And Zambia Association of Manufactures (ZAM) vice-president Chipego Zulu says government move to ease liquidity by injecting K2.5 billion into the local economy will be in vain due the kwacha’s huge losses against major convertible currencies.
According to market players, the kwacha sharply depreciated to hit an historic K18 per dollar psychological barrier for the first time in Zambia’s history by close of business last Tuesday.
And by close of business, Friday, the local currency had posted further losses to slide to an average K18.60 and K18.95 per dollar for bid and offer, respectively, according to First National Bank (FNB) Zambia.
In an interview, Kaila disclosed that imported goods had become expensive due to the continued kwacha depreciation, which had the effect of pushing prices up and shrinking business volumes, leading to reduced consumer spending.
“Well, prices have gone up and the numbers of customers buying has reduced. As regard the COVID-19 virus, I wouldn’t say much about other businesses because I wouldn’t know, I am working from home, we have closed. We are only getting enquiries through phone (calls). If we do close a deal that is when we are mobilizing technical things so it is really tough! The price increase is due to the kwacha depreciation to other currencies,” said Kaila.
“Both the kwacha and COVID-19 are affecting the business. We are not yet rock bottom, but the effects on the business is significant. Imports are still coming in, cargo planes are coming; we are still receiving goods from the USA. People are still willing to buy our goods and services so there is a very wide spectrum. Of course, the individual customers have reduced. Business is going on at a reduced rate; the COVID-19 and depreciation of kwacha have slowed down business.”

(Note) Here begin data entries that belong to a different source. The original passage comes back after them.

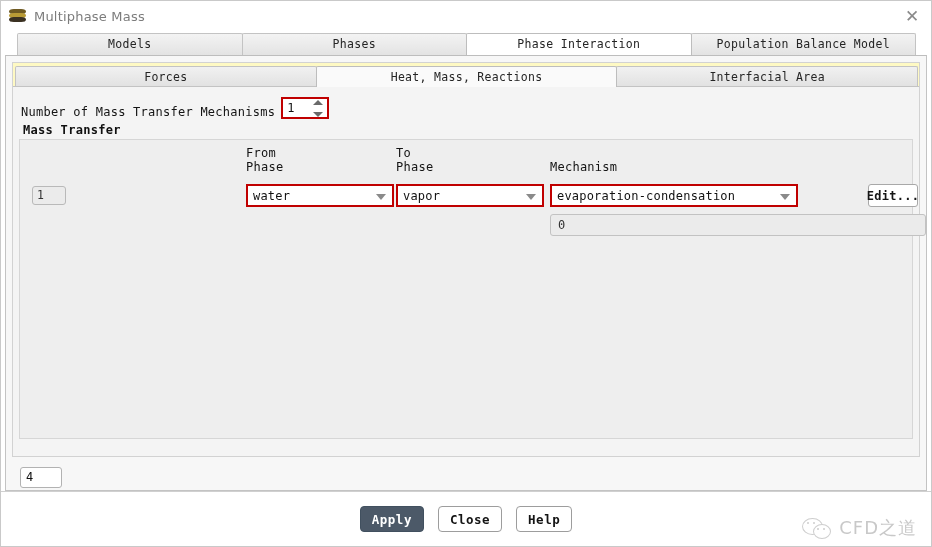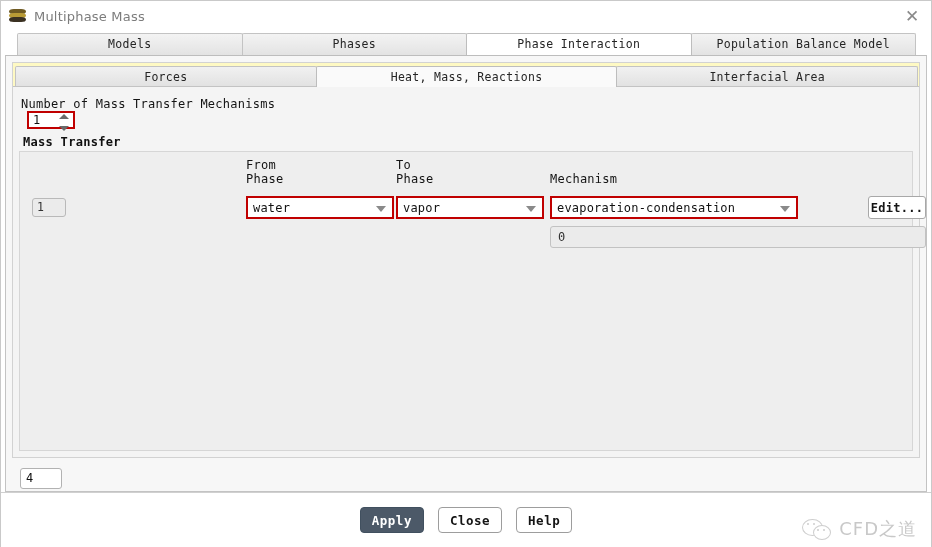--- a/index.html
+++ b/index.html
@@ -172,10 +172,9 @@
   
   .count-row {
     display: flex;
-    align-items: flex-start;
+    align-items: flex-end;
     height: 22px;
     margin: 2px 0 4px 2px;
-    flex-direction: column;
   }
   .count-label {
     font-size: 12px;

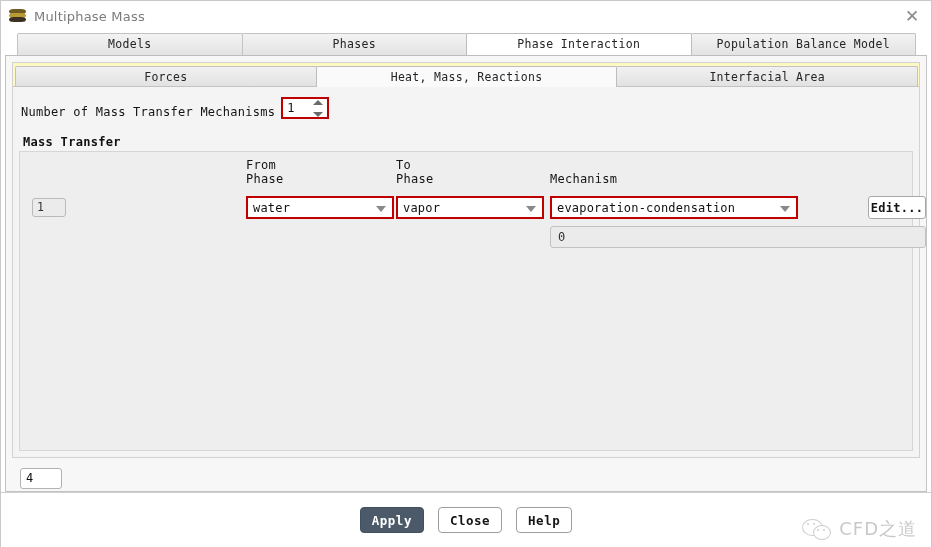--- a/index.html
+++ b/index.html
@@ -223,7 +223,7 @@
     font-weight: bold;
     letter-spacing: .3px;
     color: #101010;
-    margin: 16px 0 2px 4px;
+    margin: 4px 0 2px 4px;
   }
   .mt-box {
     border: 1px solid #d6d6d6;

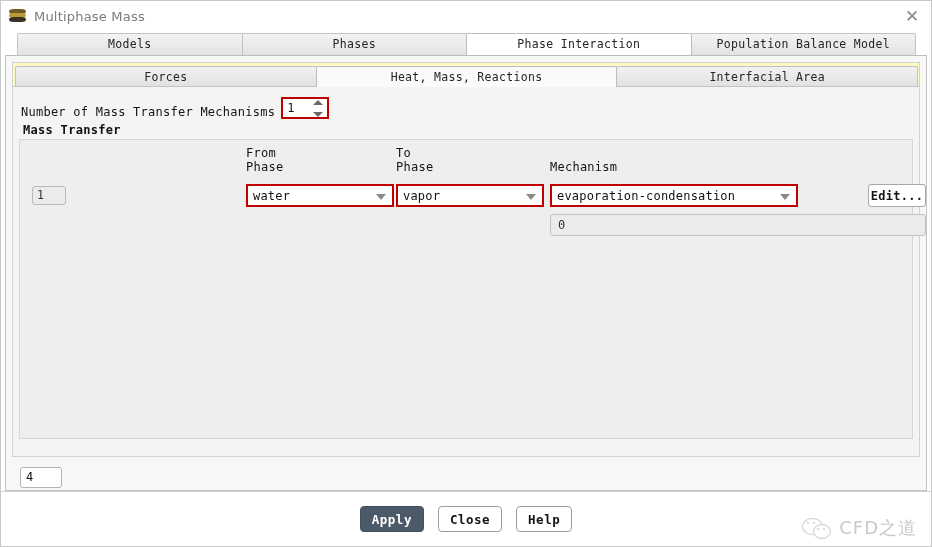--- a/index.html
+++ b/index.html
@@ -505,7 +505,7 @@
               <span class="arrow"></span>
             </div>
 
-            <div class="edit-btn" style="left:848px; top:0; width:58px;">Edit...</div>
+            <div class="edit-btn" style="left:848px; top:0; width:50px;">Edit...</div>
 
             <div class="zero-field" style="left:530px; top:30px; width:376px;">0</div>
           </div>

And Zulu said the kwacha depreciation will negatively affect government’s move to inject liquidity amounting to K2.5 billion into the local economy due the drastic rise in prices for commodities brought on by the kwacha devaluation.
Finance Minister Dr Bwalya Ng’andu announced that government will release K2.5 billion to dismantle domestic arrears and ease liquidity challenges faced by contractors and suppliers in the country amidst the virus pandemic.
“I certainly think that increasing liquidity in the Zambian market, we are already having a challenge with liquidity prior to COVID-19 and the recommendations were that we needed to dismantle arrears. So, COVID-19 is bringing in a new spanner into the works; we have to recognize the fact that our Treasury and its ability to respond was already constrained so whereas the amount of that has been recommended has a level of relief to increase liquidity, even on dismantling of arrears to the contractors, this is a welcome move, definitely. However, given the fact that our exchange rate, for example, our position with the kwacha continues to deteriorate, there are a lot of challenges with that; there are issues to deal with inflation,” said Zulu.
“So, in as much as we are doing what we can to enhance liquidity in the market, there are other fundamental factors that are making this an even tighter economic situation for Zambia. Going forward, we do have to look at some long-term measures and look beyond COVID-19 to better establish how the country can respond in a way that will minimize the impact of COVID-19 on the overall performance of the economy.”